We decided to visit the Auckland Art Gallery and managed to see a retrospective of the paintings of Robert Ellis. Robert Ellis is one of New Zealand’s pre-eminent artists. He has held more than 60 solo exhibitions and innumerable group exhibitions in New Zealand and abroad. Over the past decades Robert Ellis’s paintings have addressed issues of New Zealand identity in which he draws together threads of European and Pacific cultures. These works make observations about the two cultural threads from a personal as well as social perspective. They combine European and Pacific images. Those deriving from the West include the horse, chair and chalice and medieval geometric designs. The Pacific imagery features the Ratana symbol and the koru while there are a number of others that cross boundaries such as the hand, the fish and the stars.” Because of his long career, we can identify three periods of his work, beginning with roads as boundaries, progressing to a deep awareness of the Māori culture and finally to a fusion of European and Polynesian symbols as seen in the work above.

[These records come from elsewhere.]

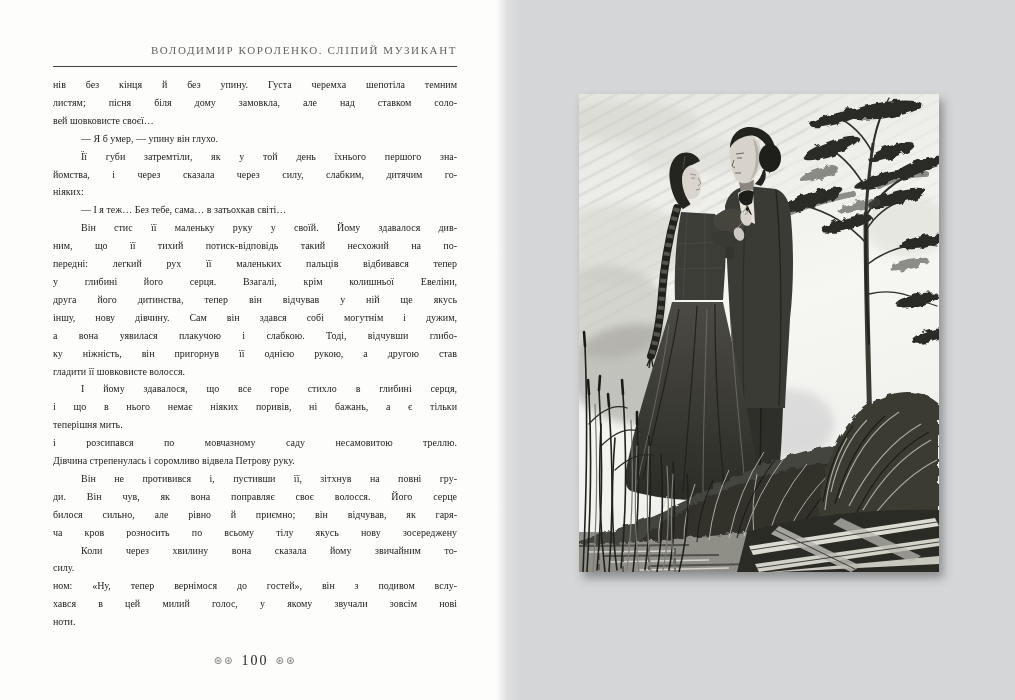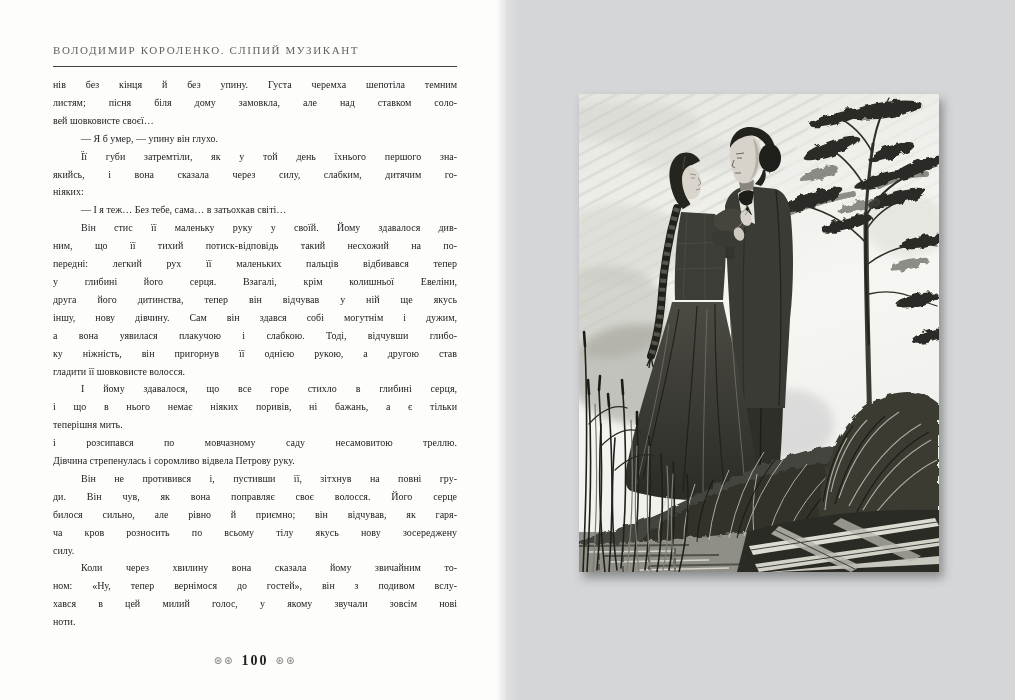--- a/index.html
+++ b/index.html
@@ -10,7 +10,7 @@
   .page-left{position:relative;width:506px;height:700px;background:#fdfdfc;flex:none;}
   .page-left::after{content:"";position:absolute;top:0;right:0;width:10px;height:100%;
     background:linear-gradient(to right,rgba(0,0,0,0),rgba(0,0,0,0.10));}
-  .running-header{position:absolute;top:44px;left:53px;width:404px;text-align:left;
+  .running-header{position:absolute;top:44px;left:53px;width:404px;text-align:right;
     font-size:11px;letter-spacing:1.6px;color:#63625f;}
   .header-rule{position:absolute;top:66px;left:53px;width:404px;height:1px;background:#43423f;}
   .text-block{position:absolute;top:76px;left:53px;width:404px;

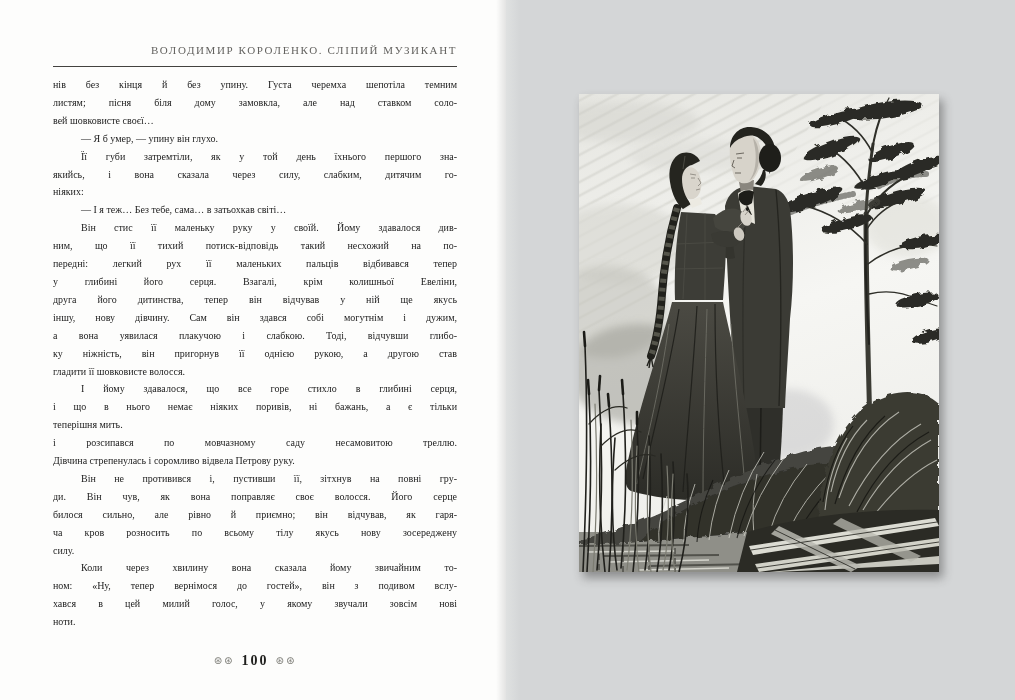--- a/index.html
+++ b/index.html
@@ -44,7 +44,7 @@
         <div class="ln last">вей шовковисте своєї…</div>
         <div class="ln last indent">— Я б умер, — упину він глухо.</div>
         <div class="ln indent">Її губи затремтіли, як у той день їхнього першого зна-</div>
-        <div class="ln">якийсь, і вона сказала через силу, слабким, дитячим го-</div>
+        <div class="ln">йомства, і через сказала через силу, слабким, дитячим го-</div>
         <div class="ln last">ніяких:</div>
         <div class="ln last indent">— І я теж… Без тебе, сама… в затьохкав світі…</div>
         <div class="ln indent">Він стис її маленьку руку у своїй. Йому здавалося див-</div>

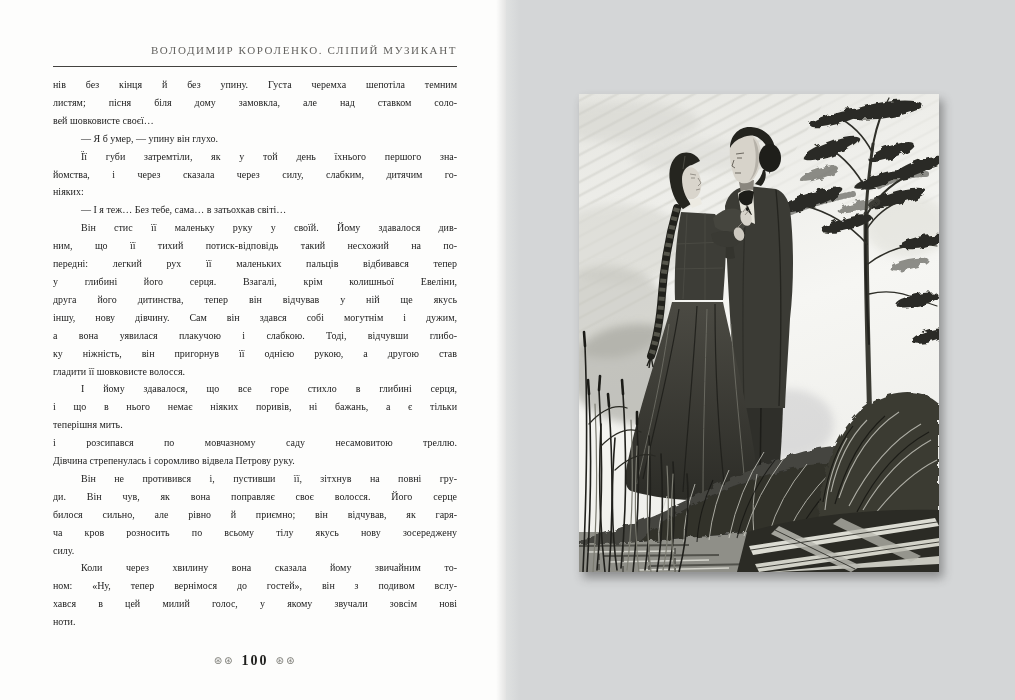--- a/index.html
+++ b/index.html
@@ -65,8 +65,8 @@
         <div class="ln">ди. Він чув, як вона поправляє своє волосся. Його серце</div>
         <div class="ln">билося сильно, але рівно й приємно; він відчував, як гаря-</div>
         <div class="ln">ча кров розносить по всьому тілу якусь нову зосереджену</div>
+        <div class="ln indent">Коли через хвилину вона сказала йому звичайним то-</div>
         <div class="ln last">силу.</div>
-        <div class="ln indent">Коли через хвилину вона сказала йому звичайним то-</div>
         <div class="ln">ном: «Ну, тепер вернімося до гостей», він з подивом вслу-</div>
         <div class="ln">хався в цей милий голос, у якому звучали зовсім нові</div>
         <div class="ln last">ноти.</div>

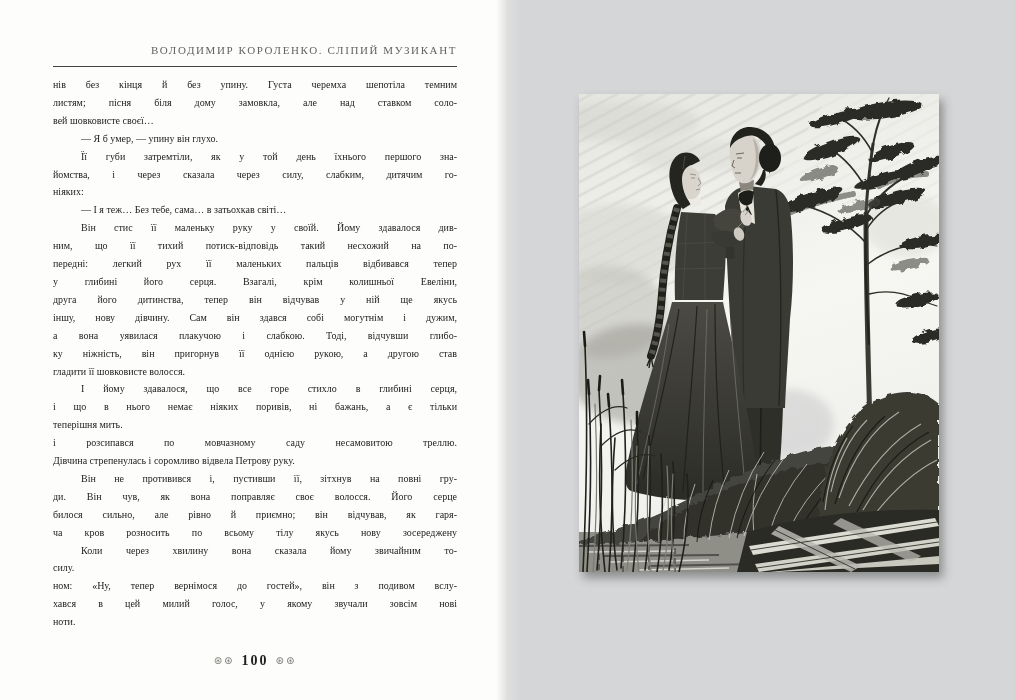--- a/index.html
+++ b/index.html
@@ -20,7 +20,7 @@
   .ln.indent{text-indent:28px;}
   .page-footer{position:absolute;top:651px;left:53px;width:404px;text-align:center;color:#1f1f1d;}
   .orn{font-family:"DejaVu Sans",sans-serif;font-size:10px;color:#7c7c76;letter-spacing:2px;position:relative;top:-1px;}
-  .pageno{font-weight:bold;font-size:14px;letter-spacing:2px;margin:0 7px;}
+  .pageno{font-weight:normal;font-size:14px;letter-spacing:2px;margin:0 7px;}
 
   
   .page-right{position:relative;width:509px;height:700px;background:#d4d6d7;flex:none;}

When we visited Te Puia, we had a chance to visit the schools of Carving and Weaving. As the Māori did not have a written language until the 19th century, carvings were used to record and preserve the history and culture of their people. Ornate Māori carvings can be found on meeting houses, canoes, weapons and jewelry, with superior carvings seen as a sign of prestige. Māori carvings are a record of tribal affairs and pay deep respect to ancestors, history and the people for whom they are prepared – although they cannot be read or interpreted in a Western sense. The isolation from the rest of Polynesia means Māori wood carving differs significantly from other Pacific styles, although the basic patterns are believed to originate from their ancestral homeland of Hawaiki (Hawaii). The name ‘Te Rito’ is based on the baby shoot at the heart of the flax. Students are taught never to disturb the inner shoots when cutting flax as the baby along with its mother and father on each side is a family unit that should not be broken. Like the Carving School, Te Rito has been involved in a range of projects to develop cultural heritage assets for Māori.
The New Zealand Māori Arts and Crafts Institute (NZMACI) opened in 1967 in Rotorua, New Zealand due to the impending threat of the loss of traditional Māori arts. In 1926 a Māori Arts and Crafts school had been established in Rotorua by Sir Apirana Ngata, and the new school continued the tradition in a location well-established for traditional Māori arts and crafts. The location of school at Whakarewarewa enabled easy access to the tourist market, which supports the various schools. Whakarewarewa (reduced version of Te Whakarewarewatanga O Te Ope Taua A Wahiao, meaning “The gathering place for the war parties of Wahiao”, often abbreviated to Whaka by locals) is a geothermal area within Rotorua city in the Taupo Volcanic Zone of New Zealand. This was the site of the Māori fortress of Te Puia, first occupied around 1325, and known as an impenetrable stronghold never taken in battle. Māori have lived here ever since, taking full advantage of the geothermal activity in the valley for heating and cooking. Wahiao was a great ancestor to the people of this valley and the chief of Ngati Wahiao, a subtribe of Te Arawa.